No one listened to me. I was ten. No one wanted to hear about my new ideas for naming children. After a week, I gave up and resigned myself and my future daughter to a life of being named after a flower. Strangely, I never considered that other girls might actually enjoy having feminine names. Every girl I had met wondered what life would be like if her name was Rose instead of Lily. I figured my experiment was the same but with different variables. 

 

If I had convinced everyone in elementary school to call me Jim, the Jim/James column would never have been outweighed by the “Jazmin” side. I would have years of my life, over a decade,  that I could look back on in relief. I would see thousands more tallies on the side of my chosen name. My tally would be more than balanced; the tally would be in my favor. 

 

I don’t actually want everyone to start keeping score.

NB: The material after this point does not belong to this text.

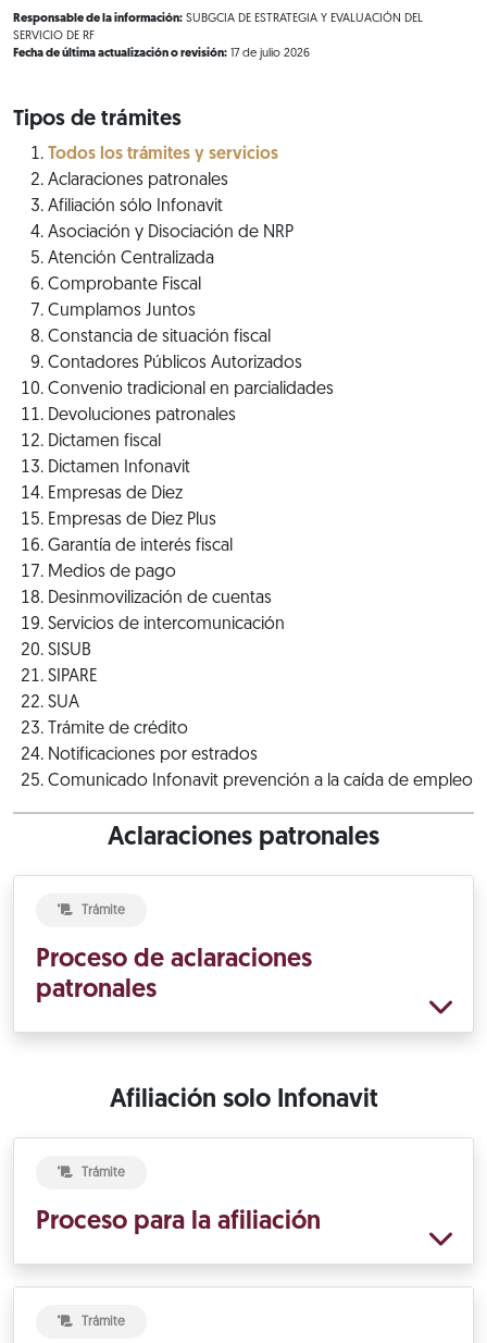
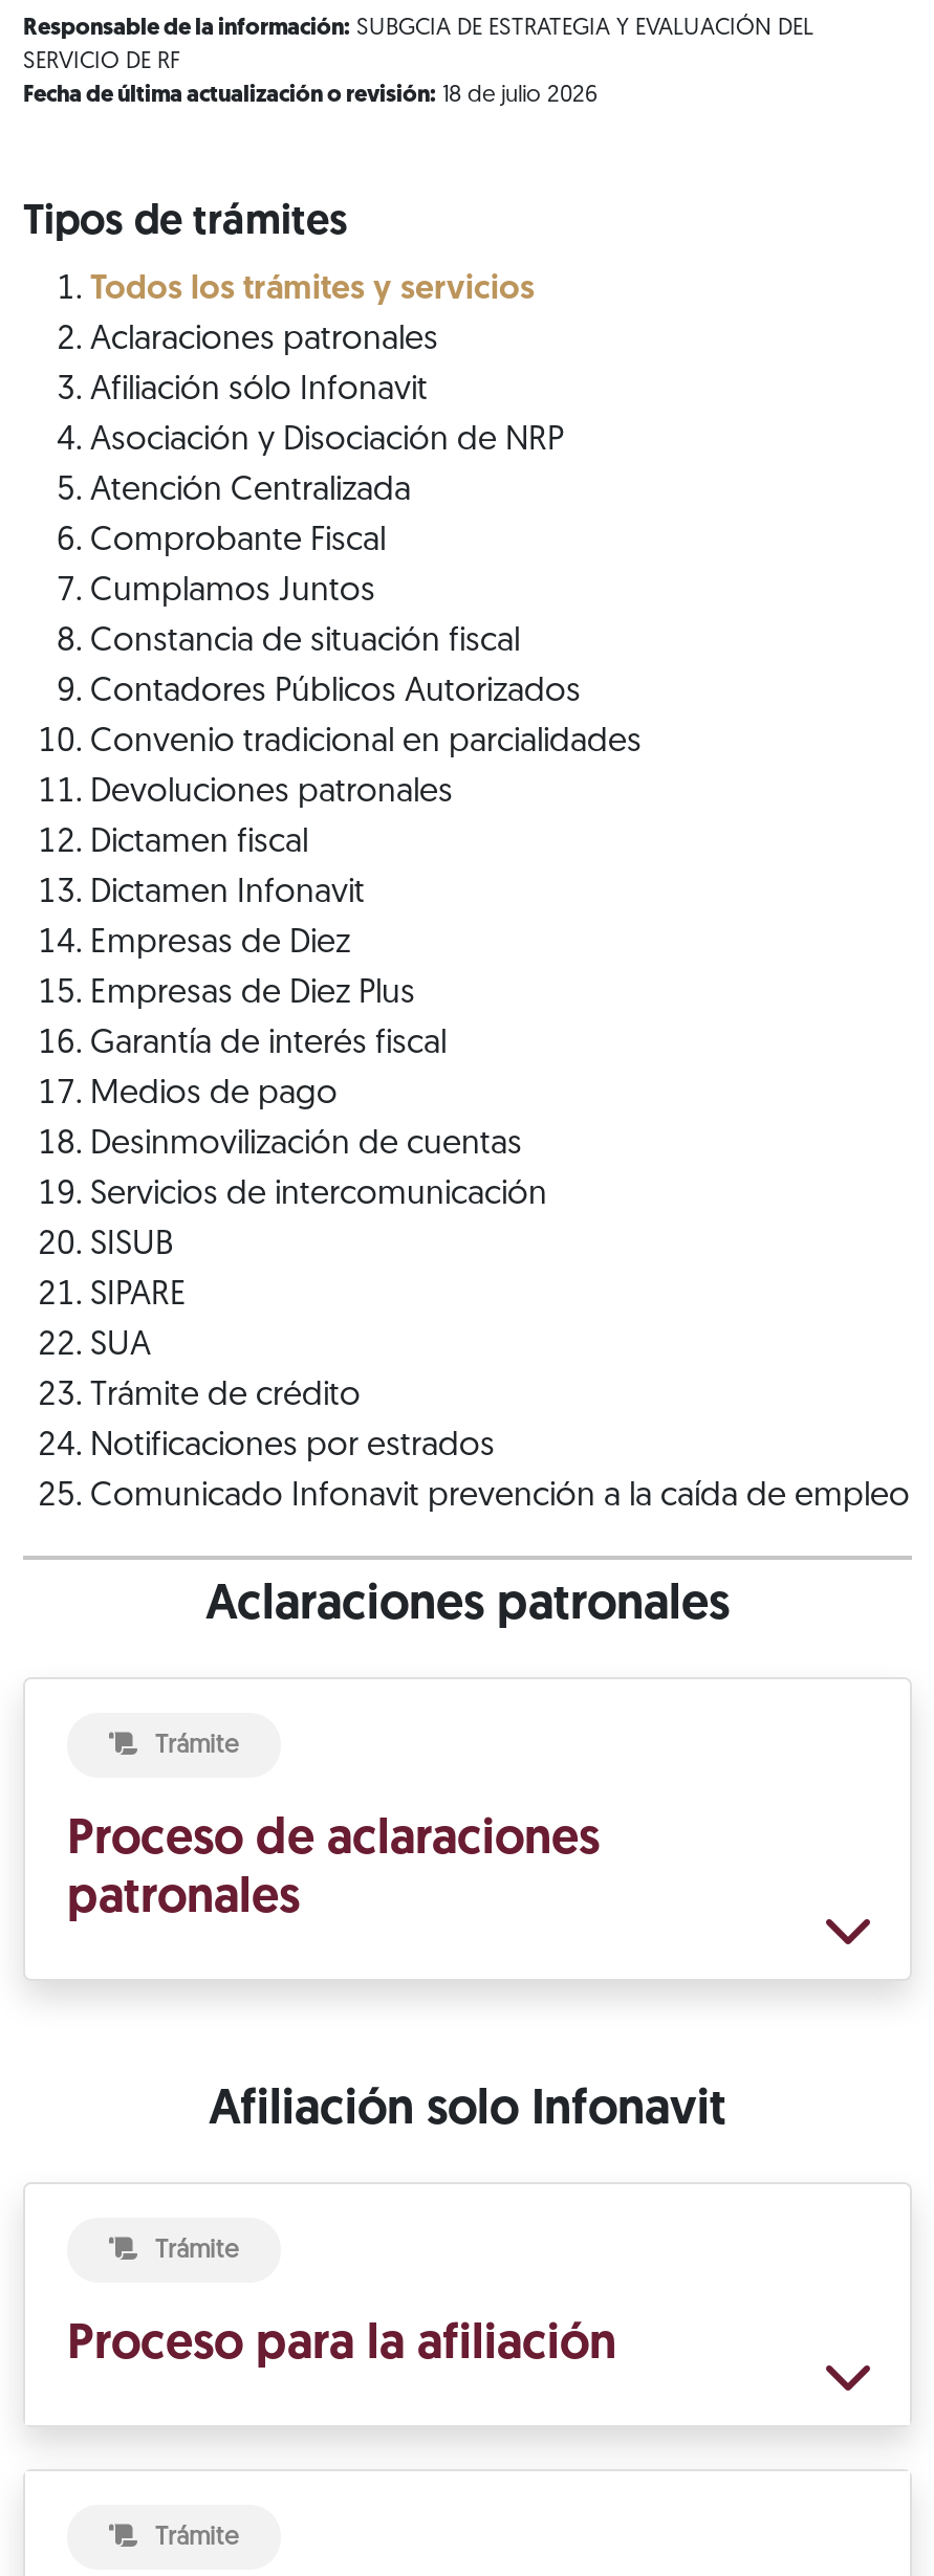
[13,48,310,60] Fecha de última actualización o revisión: 17 de julio 2026 -> [23,85,598,108] Fecha de última actualización o revisión: 18 de julio 2026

Trans people shouldn’t have to care about the time we spent closeted or dead named or met with confused stares. But, the tenuous nature of changing our documentation puts this pressing tally on us anyways. For instance, last week, Kansas revoked the driver’s licenses of 1,700 trans residents for changing their gender markers even though the process was facilitated by the state until February of this year. If our documents can be revoked or denied to us, then what do we have left but to keep score?


James Morales is a contributing writer for the Nassau Weekly.